In Zurich, Switzerland in 1525, the early Anabaptist movement begin. Three men by the names of Conrad Grebel,
Felix Manz, and George Blaurock along with a few others started their own movement. The largest point of contention between
these men and other reformers was their conviction against infant baptism. These men boldly re-baptized adult believers who
had been baptized as infants. For this reason, they were called Anabaptists, or re-baptizers, by their enemies. This group
termed themselves 'Brethren' however, a name which is retained by the Anabaptist churches in Switzerland to this day.
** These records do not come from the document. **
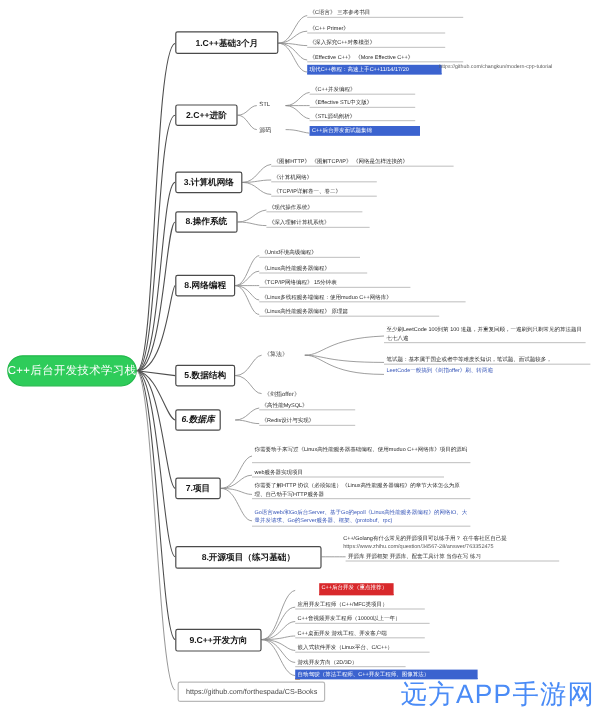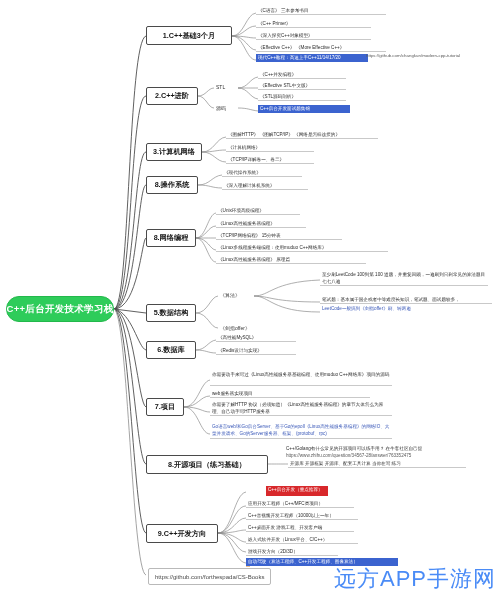--- a/index.html
+++ b/index.html
@@ -43,7 +43,7 @@
   .root-label {
     color: #ffffff;
     font-size: 9.5px;
-    font-weight: bold;
+    font-weight: normal;
     letter-spacing: .3px;
     white-space: nowrap;
   }

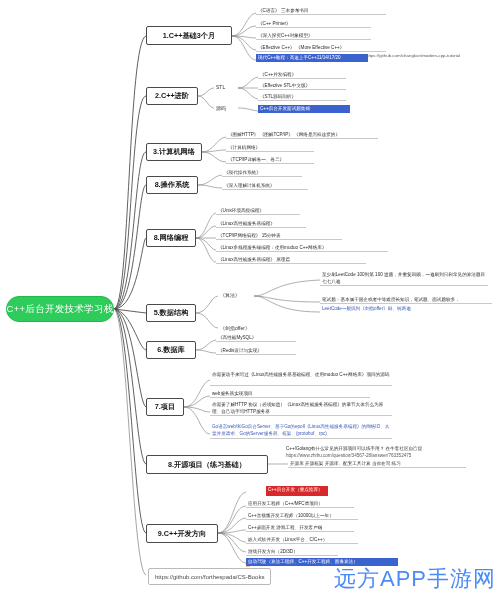--- a/index.html
+++ b/index.html
@@ -283,7 +283,7 @@
   <div class="leaf" style="left:320px;top:296px;width:172px;">笔试题：基本属于国企或者中等难度长知识，笔试题、面试题较多，</div>
   <div class="leaf blue-text nobord" style="left:320px;top:305px;width:172px;">LeetCode一般搞到《剑指offer》刷、转两遍</div>
 
-  <div class="branch-node" style="left:146px;top:341px;width:50px;height:18px;">
+  <div class="branch-node" style="left:146px;top:341px;width:38px;height:18px;font-style:italic;">
     <span class="branch-label">6.数据库</span>
   </div>
   <div class="leaf" style="left:216px;top:334px;width:80px;">《高性能MySQL》</div>

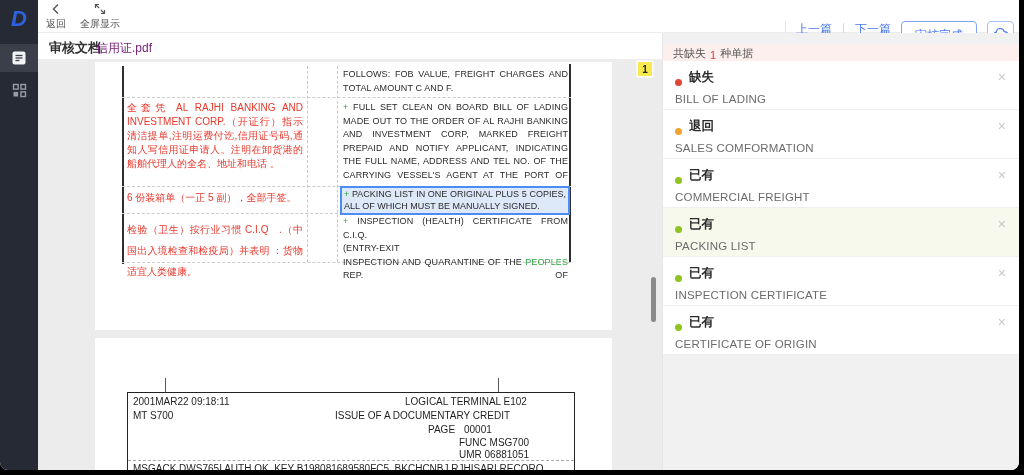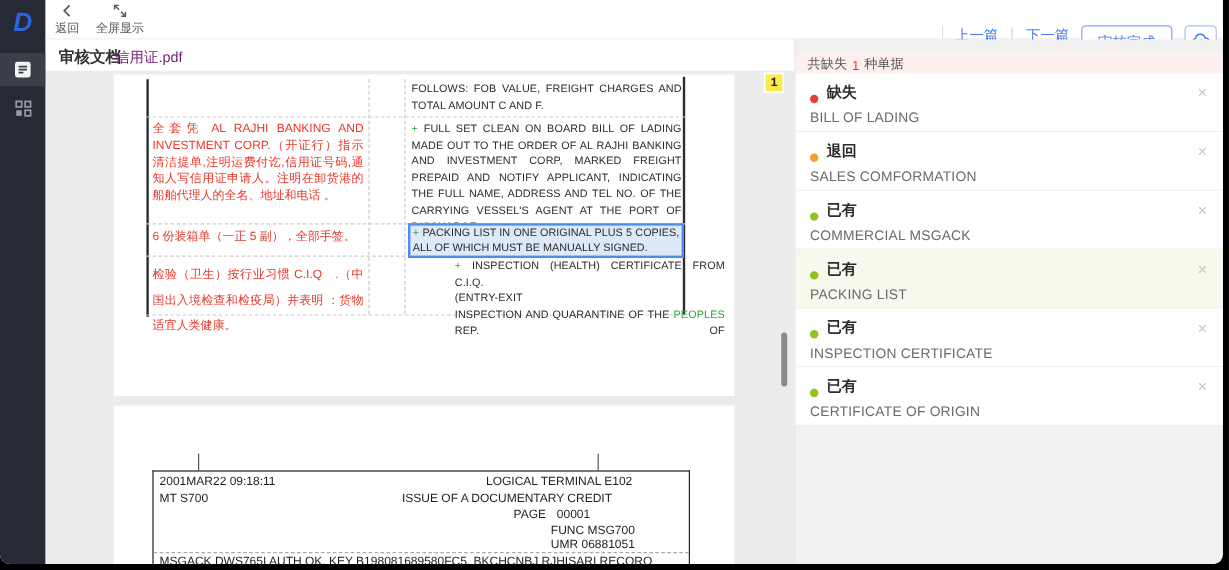--- a/index.html
+++ b/index.html
@@ -246,7 +246,7 @@
             <span class="dot green"></span>
           <span class="st-lbl">已有</span>
           </div>
-        <div class="doc-lbl">COMMERCIAL MSGACK</div>
+        <div class="doc-lbl">COMMERCIAL FREIGHT</div>
         <span class="close-x">×</span>
       </div>
       <div class="p-item hl">

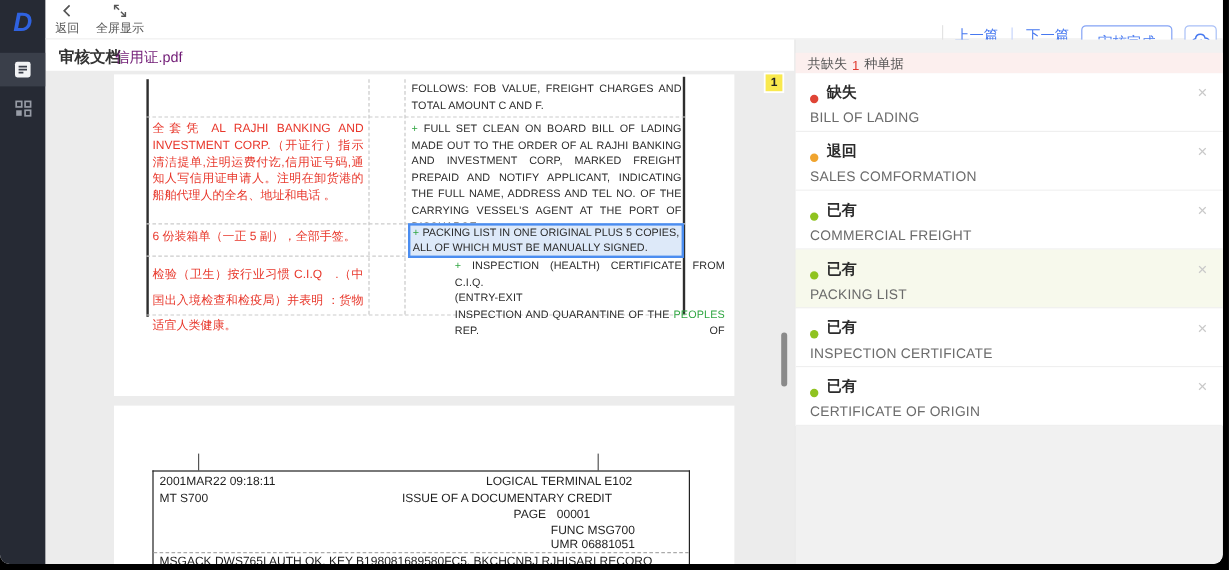--- a/index.html
+++ b/index.html
@@ -190,7 +190,7 @@
 
       <div id="packing-box"><span class="plus">+</span><span> PACKING LIST IN ONE ORIGINAL PLUS 5 COPIES, ALL OF WHICH MUST BE MANUALLY SIGNED.</span></div>
 
-      <div class="eng-col" style="top:153px;margin-left:36px;">
+      <div class="eng-col" style="top:153px;">
         <div class="jlast"><span class="plus">+</span><span> INSPECTION (HEALTH) CERTIFICATE FROM C.I.Q.</span></div>
         <div>(ENTRY-EXIT</div>
         <div class="jlast"><span>INSPECTION AND QUARANTINE OF THE </span><span class="plus">PEOPLES</span><span> REP. OF</span></div>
The Swiss government/church, saw the Brethren as a threat, since they taught against infant baptism and sought
to destroy the movement. Everything short of the death penalty was tried; torture, imprisonment, and exile were common punishments
for those who associated with the Brethren. Finally, in 1527, the death penalty was applied to members of the Brethren. The
Brethren sought refuge in other countries as well, but everywhere they went, the church controlled governments sought to eradicate
them. For three hundred years, the Swiss government carried out their campaign against the Brethren to no avail. To this day
there still exist Brethren churches in Switzerland.
In other countries, the Brethren did not fare so well. In South Germany and Austrie, the Brethren were forced
to flee. Only one branch of the Brethren church, the Hutterites remained until the late eighteenth century when they were
forced to flee to Russia.
Persecution of the Anabaptists was widespread, and was conducted by both the Roman Catholic church governments,
and the Lutheran and Reformed church governments. Henry VII executed large numbers of Anabaptists in England, and it is estimated
that under Mary I, almost eighty percent of all executions were Anabaptists. The largest reason for this persecution was because
of the stance the Anabaptists took against infant baptism.
In 1536, a Catholic priest by the name of Menno Simons converted to the Anabaptist faith. Menno Simons began to
have doubts about the Catholic faith during his first year as a priest, in 1525. In order to solve these doubts, for the first
time in his life he began to read the New Testament. He had never read the Scriptures before, since he believed the Catholic
Church to be infallible he followed what the Roman Church taught. Upon the reading of the Holy Scriptures, he began to discover
that doctrines he once believed were not taught in scripture. His conversion was not a sudden one, but one wrought by years
of study and prayer. In later years, the Brethren began to be known as Mennists, and later Mennonites.
In the late eighteenth century, the Mennonites split into two main groups, the Amish, and the Mennonites. The
Amish, under the leadership of Jacob Amman left the Mennonites because of what they perceived to be a lack of discipline in
the Mennonite church.
During the early eighteenth century, the Anabaptists, including the Mennonites and Amish emigrated to
the New World. Pennsylvania became one of the largest sites for Anabaptist colonization at first, but settlers soon dispersed
to Delaware, New York, Ohio, and many other states.
Today, there are over a million members of Mennonite churches worldwide. Numbers on members of Amish communities
are sketchy, but it is estimated that there are around 134,000 adult members of Amish communities. Baptists also share
history with the Anabaptists, although they have long separated themselves from what Anabaptists have historically held to,
with the exception of baptism of believers only.
The history of the Anabaptist movement is rich with stories of God's grace to this humble movement. Although hunted
and exterminated in many European countries, they grew and thrived into a large sect of Christianity.